Passées les premières paraboles, je me sangle au sol. Tout à ma joie, j’en oublie d’écouter ce qui se passe dans mon corps. Avant le vol, j’avais écrit un texte sur les sensations que j’aurais, en me basant sur les documentaires et films que j’ai pu voir. Je voulais décrire l’impesanteur avant de l’avoir vécue, frotter l’imagination au réel. Revenaient les mots ivresse, vertige et douceur. Et je me demandais comment injecter de la légèreté dans mes mots, comment les gonfler à l’hélium pour les faire danser mollement au-dessus de nos têtes, artificiellement libérés de la pesanteur, condamnés dès l’envol à retomber au sol, à perdre leur légèreté, à chuter. La question aussi était celle du corps : que reste-t-il du corps lorsqu’il est dépouillé de son poids ?

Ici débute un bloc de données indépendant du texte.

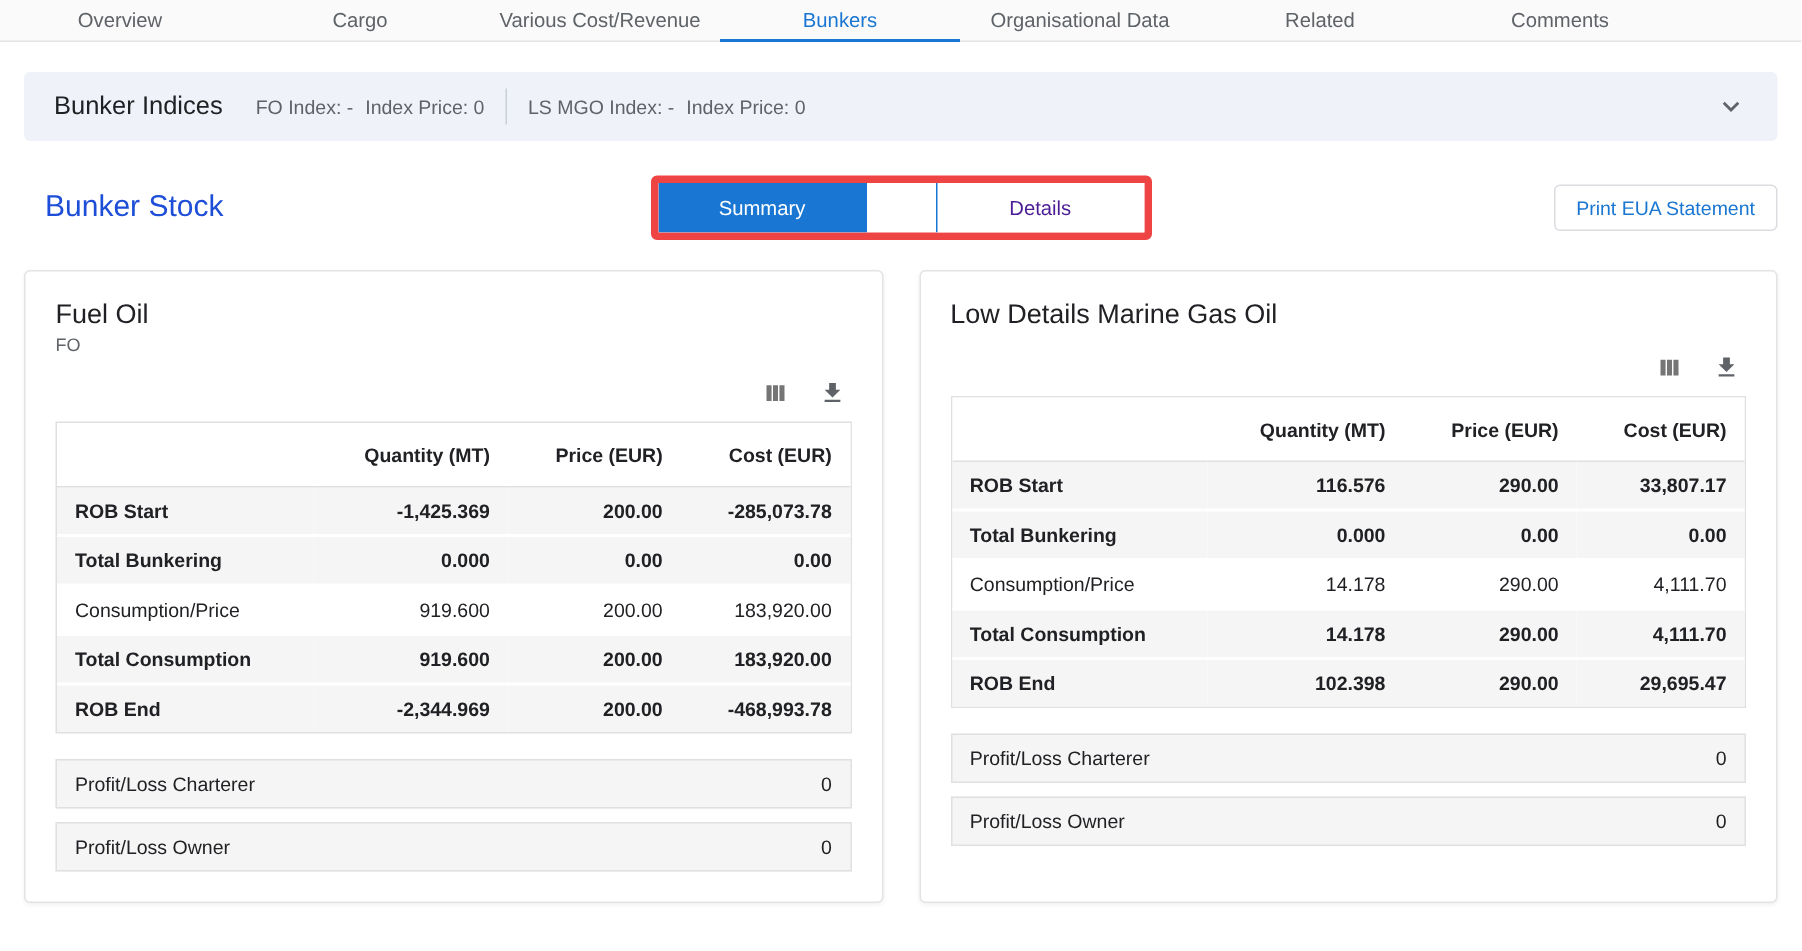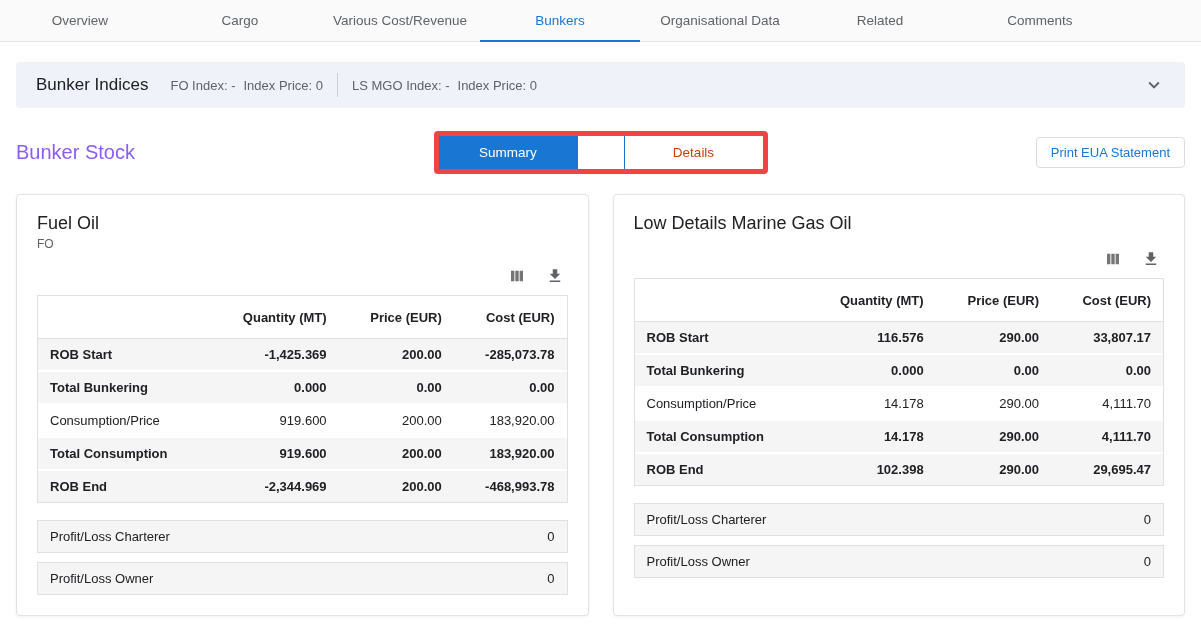"Overview" .tabbar { height: 42px -> 28px }
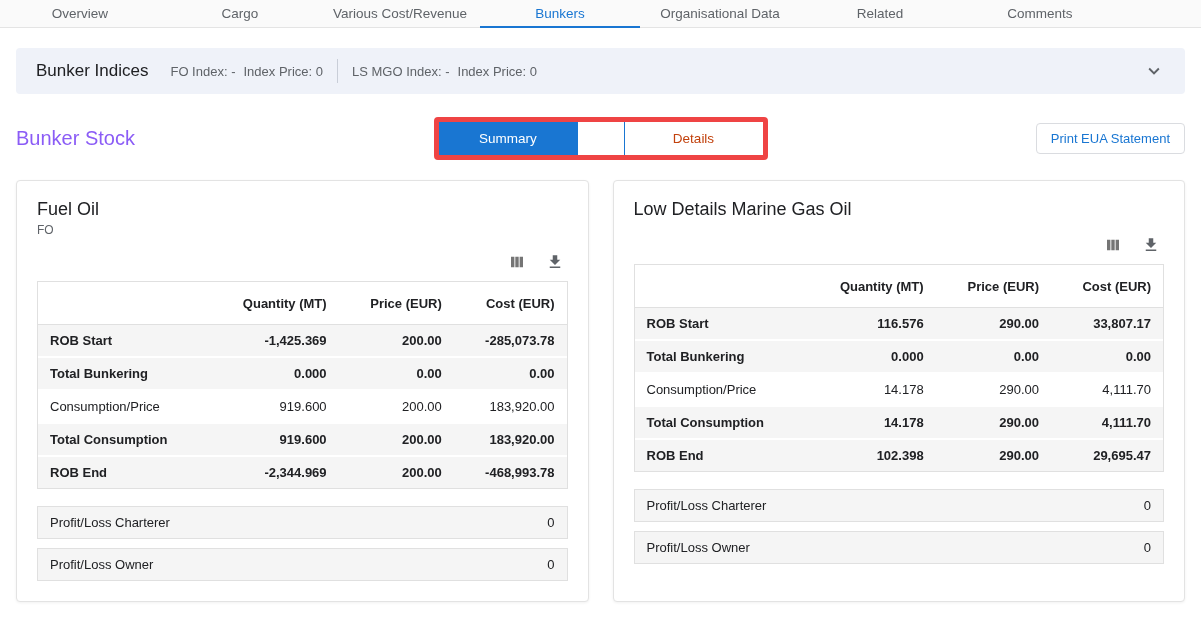"Bunker Stock" .stock-title { color: #8b5cf6 -> #1d4ed8; margin-left: none -> 14px }
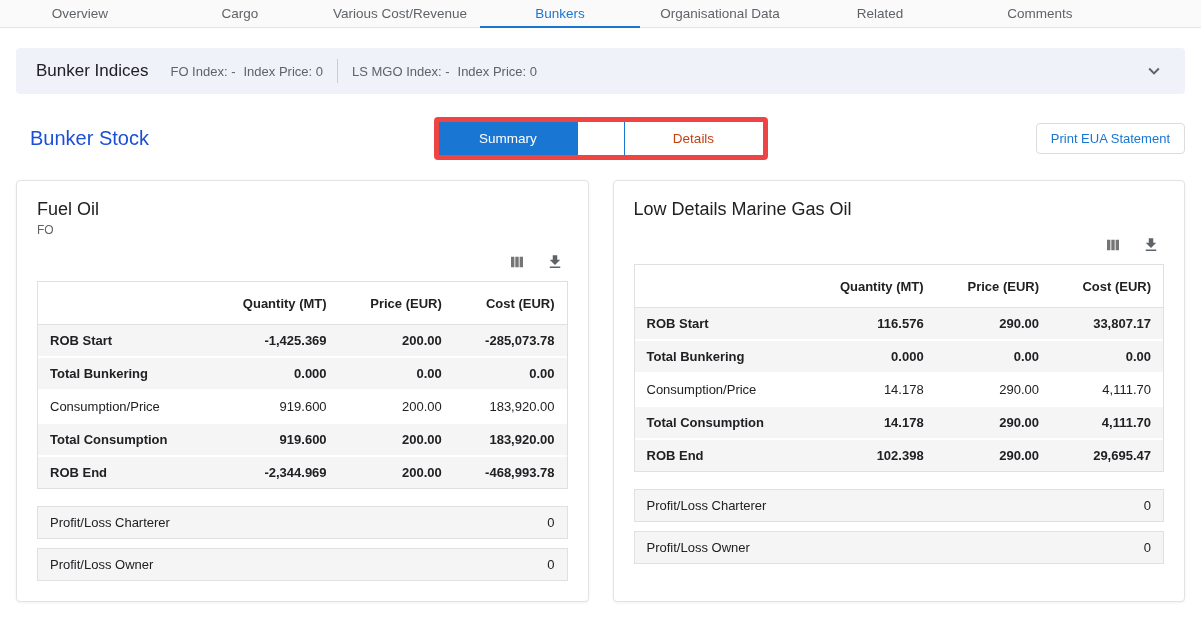"Details" .toggle { color: #c2410c -> #4c1d95 }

L’expérience répond à cette interrogation : le corps est bien là. Il ne change pas. La sensation que l’on possède de nos corps n’est pas celle du poids mais bien celle de la masse. À zéro gramme ou à 150 kilos, mon corps n’est en rien modifié. Il est soumis à des forces extérieures. L’ivresse – par contre – je la ressens. La douceur aussi. Aucun vertige pour ma part. Ce que j’avais sous-estimé, c’était ma sensation de bonheur. Voler provoque en moi un grand court-circuit émotionnel : comme si j’avais volé dans le temps, à l’époque où – enfant – je regardais les étoiles avec le grand frisson de l’inconnu.
Je ferme les yeux, je ne me sens plus voler (comme on peut se sentir tanguer après un séjour sur un bateau), la sensation est pourtant en moi, elle niche dans mon esprit et m’offre une sacrée dose d’air frais. Il est certain qu’un personnage volera dans un de mes prochains romans.

Éric Pessan

Chronique en apesanteur
Le Matricule des Anges n°143 , mai 2013.